White House sets target for small disadvantaged businesses to receive 12% of federal contracting dollars

Each CFO Act agency and the SBA will have to negotiate SDB contracting goals for fiscal year 2023 that allow the federal government to cumulatively achieve the target.
White House, Executive Office Building
The White House and Eisenhower Executive Office Building in October 2021. (Kevin Dietsch/Getty Images)

The Office of Management and Budget on Tuesday published a new target for the proportion of federal contracting dollars that small disadvantaged businesses should receive during fiscal 2023.

In a memo setting out the proposals, the White House said small disadvantaged businesses (SDBs) should receive 12% of federal contracting funds allocated by the U.S. government during fiscal 2023. This represents a one percentage point increase from 11% awarded to small, disadvantaged businesses (SDBs) in fiscal 2022.

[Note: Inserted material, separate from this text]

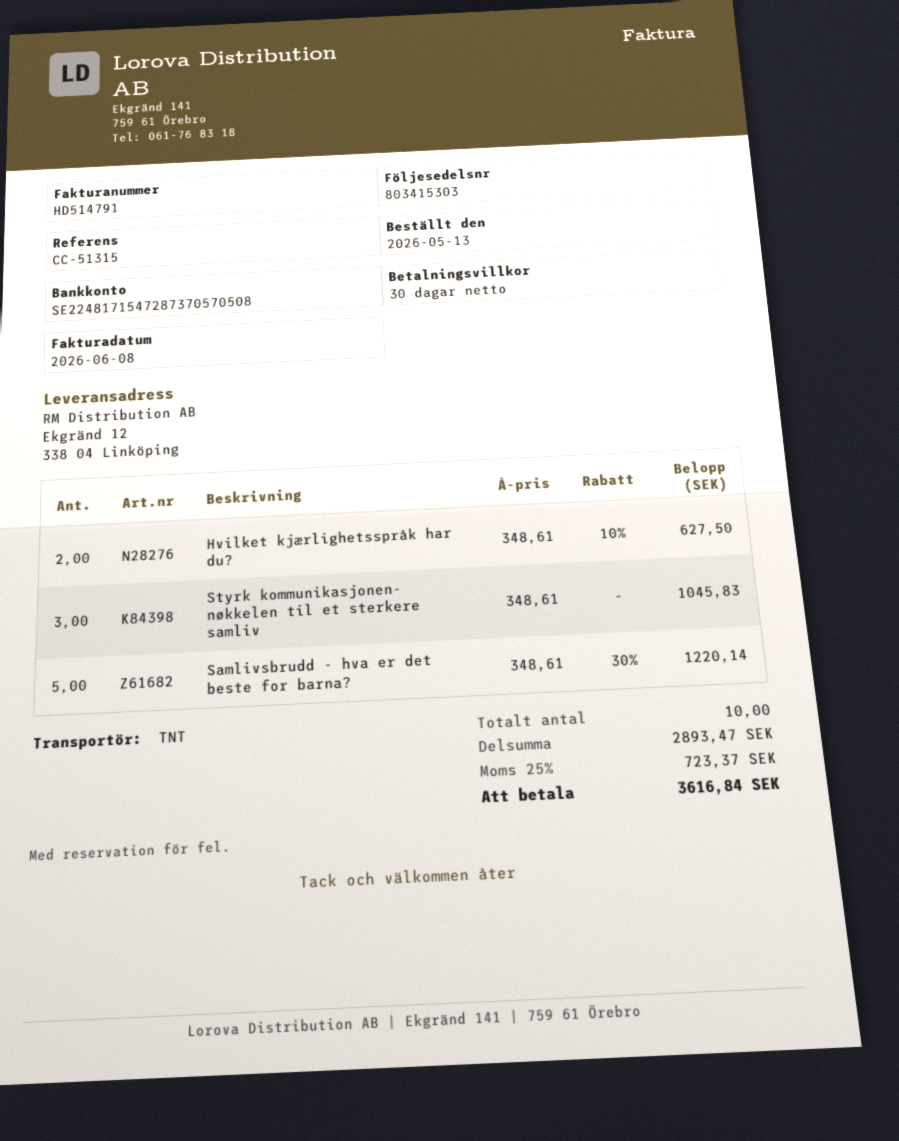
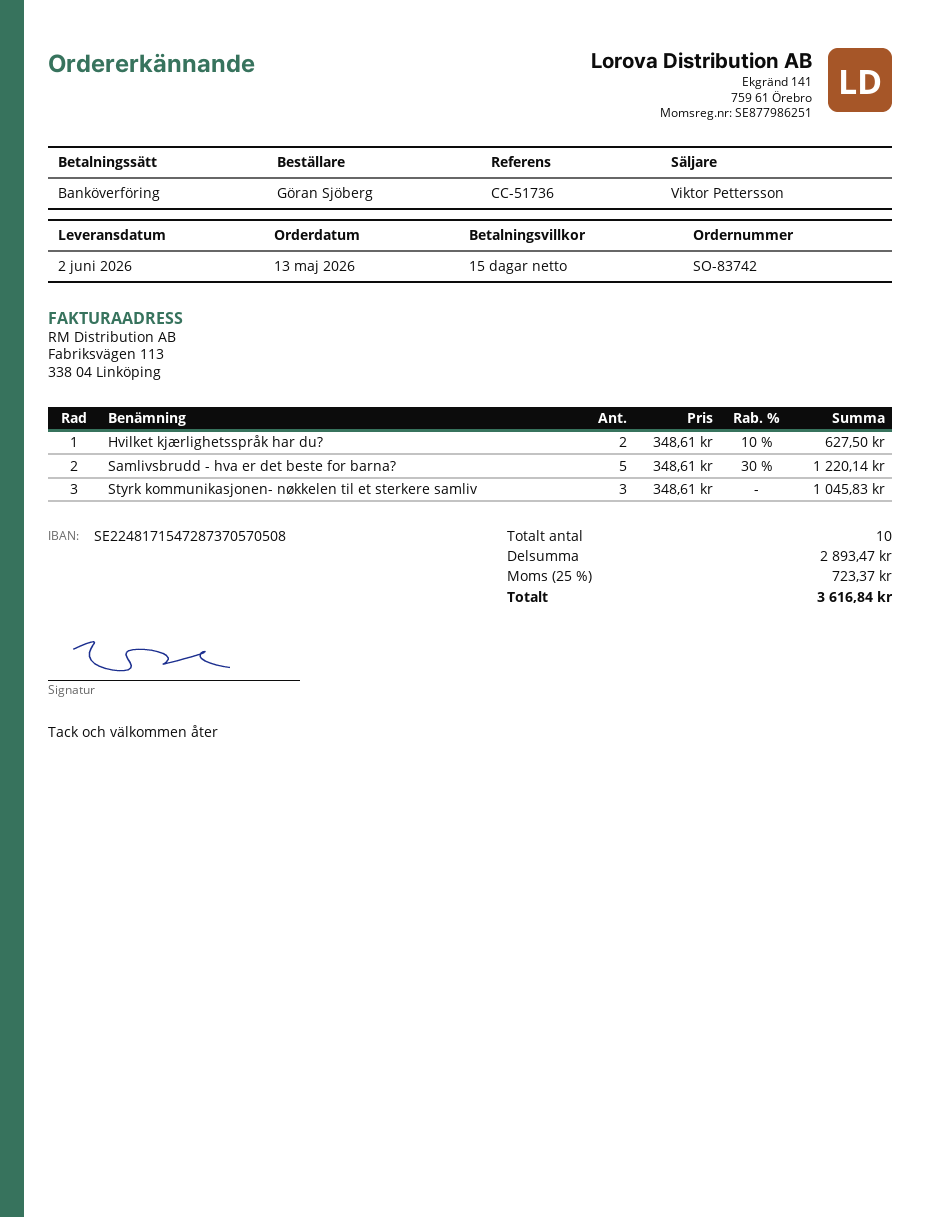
payment terms: 30 days -> 15 days
reference: CC-51315 -> CC-51736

SDB business owners may register their enterprise as an SDB if it is 51% or more owned and controlled by one or more disadvantaged persons, if the owners are socially and economically disadvantaged, and if the firm is small. The designation is defined by the Small Business Administration and gives companies access to specific programs and funding opportunities.

In the memo, OMB said the new target is intended to support a more resilient government supplier base and also to support the Biden administration’s goal of using federal contracting dollars to advance equity.


The new target is also intended to push the government toward achieving the goal previously outlined by President Biden that SDBs should receive 15% of federal contracting dollars.

 OMB said: “For FY 2023, each of the Chief Financial Officers Act agencies and SBA must negotiate SDB contracting goals that will allow the Federal Government to cumulatively award at least 12 percent of Federal contract spending to SDBs.”

The memo added: “In addition, OMB will continue to work with SBA, the Domestic Policy Council, the National Economic Council, the Gender Policy Council, and agencies to implement the procurement equity initiatives outlined in Memorandum M-22-03 and take additional steps for building the diversity and resilience of the federal supplier base.”